HP verkauft PC-Sparte: Samsung und Lenovo interessiert?
Am 18. August wurde bekannt, dass sich HP von seiner PC-Sparte trennen will, die auch Smartphones und Tablets umfasst. Neben einer Auslagerung des Konzernbereichs in ein eigenes Unternehmen steht auch der Verkauf zur Disposition. Interessenten scheinen Samsung und Lenovo zu sein.
Mit Samsung und Lenovo schalten sich zwei große Tech-Konzerne in den Verkauf der PC-Sparte von HP ein. Nach dem Hewlett Packard neben dem Outsourcing des Unternehmensbereichs auch einen Verkauf in Erwägung zieht, heißt es nun, dass Samsung mit Auftragsherstellern eine Übernahme diskutiere. Die Spatzen pfeifen nun von den Dächern, dass Samsung in Gesprächen mit Quanta, Compal und Pegatron steht, um einen Teil seiner Notebookproduktion auszulagern. Der Branchendienst Digitimes meldet, dass dieses Geschäft vor dem Abschluss stünde und man sich so auf die Übernahme von HPs Personal Systems Group vorbereitet.
Der Hintergrund: Während HP seine rund 40 Millionen Systeme bei Auftragsfertigen wie die bereits genannten sowie Foxconn, Inventec, Wistron und Compal produzieren lässt, fertigt Samsung seine 10 Millionen Systeme selbst. Das Auslagern der Fertigung zu Auftragsfertigern soll bisher immer ergebnislos verlaufen sein. Anfang August soll es zu einem erneuten Anlauf gekommen sein.
Neben Samsung soll laut Bloomberg, die sich auf Aussagen von Analysten bei Ovum und IDC beziehen, auch Lenovo interessiert sein.
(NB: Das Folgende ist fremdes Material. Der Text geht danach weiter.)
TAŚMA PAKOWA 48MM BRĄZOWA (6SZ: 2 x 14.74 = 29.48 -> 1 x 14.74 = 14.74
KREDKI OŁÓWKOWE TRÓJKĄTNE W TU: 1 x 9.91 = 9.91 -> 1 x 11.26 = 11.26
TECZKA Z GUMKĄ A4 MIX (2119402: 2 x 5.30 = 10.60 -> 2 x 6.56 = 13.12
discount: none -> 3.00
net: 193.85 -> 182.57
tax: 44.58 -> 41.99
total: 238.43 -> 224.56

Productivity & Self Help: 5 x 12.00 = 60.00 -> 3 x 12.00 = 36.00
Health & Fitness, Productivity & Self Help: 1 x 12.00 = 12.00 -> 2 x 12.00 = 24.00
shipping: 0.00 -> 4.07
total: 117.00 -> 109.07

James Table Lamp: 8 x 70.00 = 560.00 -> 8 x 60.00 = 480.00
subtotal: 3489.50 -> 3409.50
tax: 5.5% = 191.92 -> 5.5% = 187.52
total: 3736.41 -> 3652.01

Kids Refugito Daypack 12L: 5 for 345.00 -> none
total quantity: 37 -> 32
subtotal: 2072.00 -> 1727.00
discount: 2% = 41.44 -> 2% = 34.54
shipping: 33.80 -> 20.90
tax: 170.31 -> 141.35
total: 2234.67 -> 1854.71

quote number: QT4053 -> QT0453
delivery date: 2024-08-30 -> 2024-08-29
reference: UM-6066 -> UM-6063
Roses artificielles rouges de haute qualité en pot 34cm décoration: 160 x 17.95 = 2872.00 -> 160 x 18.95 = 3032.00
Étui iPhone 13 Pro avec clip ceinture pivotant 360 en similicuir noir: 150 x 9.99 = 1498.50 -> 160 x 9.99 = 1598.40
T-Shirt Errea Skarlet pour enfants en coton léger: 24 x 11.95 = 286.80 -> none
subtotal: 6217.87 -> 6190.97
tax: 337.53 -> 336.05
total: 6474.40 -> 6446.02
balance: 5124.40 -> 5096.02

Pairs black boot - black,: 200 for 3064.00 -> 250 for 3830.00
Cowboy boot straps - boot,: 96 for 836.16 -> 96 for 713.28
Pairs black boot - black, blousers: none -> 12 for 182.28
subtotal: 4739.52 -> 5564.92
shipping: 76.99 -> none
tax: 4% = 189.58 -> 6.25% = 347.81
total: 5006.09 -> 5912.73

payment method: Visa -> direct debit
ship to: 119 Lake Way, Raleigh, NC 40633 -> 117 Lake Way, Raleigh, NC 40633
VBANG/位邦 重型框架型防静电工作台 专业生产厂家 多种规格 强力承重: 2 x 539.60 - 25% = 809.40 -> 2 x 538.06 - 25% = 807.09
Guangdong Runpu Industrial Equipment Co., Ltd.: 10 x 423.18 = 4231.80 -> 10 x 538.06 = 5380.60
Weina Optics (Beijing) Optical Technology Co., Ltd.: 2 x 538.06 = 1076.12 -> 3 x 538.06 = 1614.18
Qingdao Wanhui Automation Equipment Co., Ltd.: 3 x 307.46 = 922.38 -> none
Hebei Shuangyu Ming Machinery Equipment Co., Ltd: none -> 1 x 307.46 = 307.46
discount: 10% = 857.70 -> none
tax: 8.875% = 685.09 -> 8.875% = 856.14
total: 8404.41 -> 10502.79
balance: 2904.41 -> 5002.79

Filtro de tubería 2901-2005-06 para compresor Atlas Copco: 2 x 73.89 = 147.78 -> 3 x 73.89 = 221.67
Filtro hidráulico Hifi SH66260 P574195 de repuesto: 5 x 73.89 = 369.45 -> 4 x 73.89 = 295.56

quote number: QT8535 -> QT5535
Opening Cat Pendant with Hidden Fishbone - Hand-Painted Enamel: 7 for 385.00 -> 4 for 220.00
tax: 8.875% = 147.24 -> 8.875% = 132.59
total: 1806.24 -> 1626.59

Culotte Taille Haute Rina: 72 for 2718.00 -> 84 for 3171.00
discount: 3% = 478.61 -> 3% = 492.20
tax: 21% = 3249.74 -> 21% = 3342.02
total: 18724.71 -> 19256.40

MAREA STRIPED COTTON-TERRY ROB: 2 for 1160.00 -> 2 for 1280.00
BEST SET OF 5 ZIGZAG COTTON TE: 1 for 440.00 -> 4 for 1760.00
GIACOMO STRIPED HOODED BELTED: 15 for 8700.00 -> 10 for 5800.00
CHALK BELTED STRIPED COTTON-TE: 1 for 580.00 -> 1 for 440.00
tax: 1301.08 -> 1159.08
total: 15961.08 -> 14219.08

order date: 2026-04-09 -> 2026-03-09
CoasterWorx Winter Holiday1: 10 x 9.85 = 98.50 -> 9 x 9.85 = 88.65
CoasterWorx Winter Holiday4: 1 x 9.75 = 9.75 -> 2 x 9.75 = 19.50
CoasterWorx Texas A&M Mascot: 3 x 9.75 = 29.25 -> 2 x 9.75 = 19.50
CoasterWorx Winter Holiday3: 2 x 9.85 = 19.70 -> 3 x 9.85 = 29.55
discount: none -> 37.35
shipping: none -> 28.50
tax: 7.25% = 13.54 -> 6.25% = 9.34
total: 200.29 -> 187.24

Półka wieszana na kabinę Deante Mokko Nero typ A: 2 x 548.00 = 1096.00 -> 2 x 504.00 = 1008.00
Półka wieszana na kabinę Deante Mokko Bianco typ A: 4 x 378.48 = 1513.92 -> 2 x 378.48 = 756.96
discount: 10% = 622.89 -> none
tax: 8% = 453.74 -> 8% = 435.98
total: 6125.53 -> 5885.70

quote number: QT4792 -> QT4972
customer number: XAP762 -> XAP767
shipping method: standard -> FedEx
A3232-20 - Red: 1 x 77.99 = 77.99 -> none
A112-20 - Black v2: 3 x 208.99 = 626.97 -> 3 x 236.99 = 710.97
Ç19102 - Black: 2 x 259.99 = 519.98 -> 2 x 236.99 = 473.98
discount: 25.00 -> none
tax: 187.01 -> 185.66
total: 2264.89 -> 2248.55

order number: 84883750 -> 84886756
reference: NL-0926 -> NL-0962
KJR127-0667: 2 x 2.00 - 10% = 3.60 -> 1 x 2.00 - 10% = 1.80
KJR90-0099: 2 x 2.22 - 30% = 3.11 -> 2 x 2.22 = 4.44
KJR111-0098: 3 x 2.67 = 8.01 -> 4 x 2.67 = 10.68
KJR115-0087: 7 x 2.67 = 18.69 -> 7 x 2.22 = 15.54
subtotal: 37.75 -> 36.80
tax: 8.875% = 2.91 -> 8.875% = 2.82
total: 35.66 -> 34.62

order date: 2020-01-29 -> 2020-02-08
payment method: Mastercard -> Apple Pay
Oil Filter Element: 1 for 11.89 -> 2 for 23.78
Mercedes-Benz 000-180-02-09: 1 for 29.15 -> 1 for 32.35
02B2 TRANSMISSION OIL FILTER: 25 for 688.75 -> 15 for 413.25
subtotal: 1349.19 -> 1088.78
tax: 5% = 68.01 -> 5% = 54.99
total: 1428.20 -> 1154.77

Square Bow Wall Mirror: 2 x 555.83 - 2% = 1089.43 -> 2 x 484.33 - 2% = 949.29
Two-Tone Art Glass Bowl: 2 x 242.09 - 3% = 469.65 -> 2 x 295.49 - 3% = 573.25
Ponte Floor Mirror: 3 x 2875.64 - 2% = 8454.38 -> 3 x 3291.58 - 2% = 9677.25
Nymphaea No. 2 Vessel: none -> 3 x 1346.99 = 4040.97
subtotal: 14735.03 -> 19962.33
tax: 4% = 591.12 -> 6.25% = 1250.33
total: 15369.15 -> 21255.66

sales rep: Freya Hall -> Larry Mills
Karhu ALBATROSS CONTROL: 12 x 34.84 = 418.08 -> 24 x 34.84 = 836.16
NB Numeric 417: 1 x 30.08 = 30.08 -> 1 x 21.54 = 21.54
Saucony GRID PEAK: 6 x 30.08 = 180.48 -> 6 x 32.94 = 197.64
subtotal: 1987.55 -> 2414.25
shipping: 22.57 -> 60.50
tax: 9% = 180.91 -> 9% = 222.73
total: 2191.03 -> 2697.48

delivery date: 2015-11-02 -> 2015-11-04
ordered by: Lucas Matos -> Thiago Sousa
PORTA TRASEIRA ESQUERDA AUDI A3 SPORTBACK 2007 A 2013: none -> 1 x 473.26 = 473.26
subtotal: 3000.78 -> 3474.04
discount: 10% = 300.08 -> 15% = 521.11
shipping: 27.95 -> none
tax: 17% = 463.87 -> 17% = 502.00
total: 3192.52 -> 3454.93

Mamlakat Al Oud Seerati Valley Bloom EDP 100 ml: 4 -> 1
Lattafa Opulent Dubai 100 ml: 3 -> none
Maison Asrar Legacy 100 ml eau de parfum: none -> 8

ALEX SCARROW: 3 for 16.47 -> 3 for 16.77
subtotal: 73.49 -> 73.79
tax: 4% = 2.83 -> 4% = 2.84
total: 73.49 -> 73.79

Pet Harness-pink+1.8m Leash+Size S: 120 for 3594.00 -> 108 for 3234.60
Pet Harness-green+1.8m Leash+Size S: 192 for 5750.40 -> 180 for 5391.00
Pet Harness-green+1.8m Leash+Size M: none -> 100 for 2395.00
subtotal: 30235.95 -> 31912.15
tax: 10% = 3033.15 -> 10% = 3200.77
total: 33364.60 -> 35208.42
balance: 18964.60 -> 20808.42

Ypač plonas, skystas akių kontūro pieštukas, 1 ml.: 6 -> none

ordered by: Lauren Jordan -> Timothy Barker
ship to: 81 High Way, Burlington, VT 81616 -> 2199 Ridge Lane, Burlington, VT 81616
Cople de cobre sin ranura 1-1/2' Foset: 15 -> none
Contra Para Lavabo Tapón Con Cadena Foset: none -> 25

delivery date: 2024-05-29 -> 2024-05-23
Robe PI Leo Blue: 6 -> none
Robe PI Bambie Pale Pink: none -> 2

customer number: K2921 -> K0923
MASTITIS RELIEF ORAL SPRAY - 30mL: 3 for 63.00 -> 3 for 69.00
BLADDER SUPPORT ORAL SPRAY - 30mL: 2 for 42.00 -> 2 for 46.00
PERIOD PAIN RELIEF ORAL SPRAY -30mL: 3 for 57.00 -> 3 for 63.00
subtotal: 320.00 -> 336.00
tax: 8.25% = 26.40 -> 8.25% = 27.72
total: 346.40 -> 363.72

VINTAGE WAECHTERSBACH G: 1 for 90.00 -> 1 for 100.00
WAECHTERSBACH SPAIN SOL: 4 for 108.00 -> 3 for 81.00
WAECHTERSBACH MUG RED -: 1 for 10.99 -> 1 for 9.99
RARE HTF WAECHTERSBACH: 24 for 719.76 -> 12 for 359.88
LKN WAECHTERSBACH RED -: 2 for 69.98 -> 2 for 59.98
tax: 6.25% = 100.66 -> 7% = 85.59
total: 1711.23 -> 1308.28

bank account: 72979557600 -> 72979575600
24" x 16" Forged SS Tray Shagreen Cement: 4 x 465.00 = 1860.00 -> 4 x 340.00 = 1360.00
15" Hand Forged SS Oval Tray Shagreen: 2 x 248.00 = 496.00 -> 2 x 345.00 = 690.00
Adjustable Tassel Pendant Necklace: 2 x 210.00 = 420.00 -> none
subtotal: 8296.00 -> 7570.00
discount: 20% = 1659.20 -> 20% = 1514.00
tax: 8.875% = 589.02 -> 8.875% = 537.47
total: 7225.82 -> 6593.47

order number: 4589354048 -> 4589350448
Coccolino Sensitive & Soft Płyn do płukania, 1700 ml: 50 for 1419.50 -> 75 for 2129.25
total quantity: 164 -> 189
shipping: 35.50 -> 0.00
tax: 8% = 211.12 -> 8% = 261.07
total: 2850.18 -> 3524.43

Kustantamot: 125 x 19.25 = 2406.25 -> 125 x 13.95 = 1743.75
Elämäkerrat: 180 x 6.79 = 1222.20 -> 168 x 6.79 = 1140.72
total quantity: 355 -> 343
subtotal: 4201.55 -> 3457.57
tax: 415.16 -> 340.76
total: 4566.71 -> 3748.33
Die Chinesen hatten vor sechs Jahren schon die PC-Sparte von IBM gekauft und kürzlich eine Offerte an Medion gerichtet, um Mehrheitseigentümer zu werden. Mit einer Übernahme von HP PSG würde Lenovo mit einem Schlag zum Weltmarktführer aufsteigen und von Platz drei hinter Dell vor die Konkurrenz ziehen.

Das ist wie bei den Wanderheuschrecken, alles abgrasen und dann weiter ziehen zum nächsten Feld.
Die Frage ist jedoch, was für Firmen wie HP nun das nächste Feld ist.
Es sollte eigentlich für jeden einleuchtend sein, dass jeder Markt irgendwann gesättigt ist. Wenn jeder einen PC hat - vorrausgesetz ein hat dafür auch das Geld - dann braucht man keinen neuen, ausgenommen irgendwas ausser ordentliches geschieht bei den PCs, weshalb man einen neuen bräuchte. Denn nicht jeder ist ein Freak der ständig den schnellsten Power PC benötigt weil er Gamen will/muss.
Genau dieser Effekt setzt zur Zeit langsam ein. Deshalb auch die Neuentwicklungen wie z.B. iPad Needbooks etc. die den Markt etwas belebt haben.
Die Frage die bleibt ist, wo will HP demnächst sein Geld mit verdienen, wenn nicht PCs.
Gruß
Apple z.B. hat einen weit niedrigeren Umsatz als HP, erwirtschaftet mittlerweile aber mehr Gewinn, sowas zahlt sich dann schon ordentlich aus.
Gewinn zu machen, die Nr. 1 zu sein bei irgendwas, viele Mitarbeiter beschäftigen, das klingt zwar toll und erstrebenswert, aber in der Wirtschaft ist das nicht genug.
Der PC Markt ist rückläufig und bringt kaum noch Gewinne.
Das hat IBM schon Anfang der 2000er erkannt und klug gehandelt.
Und HP hat es jetzt ebenfalls begriffen.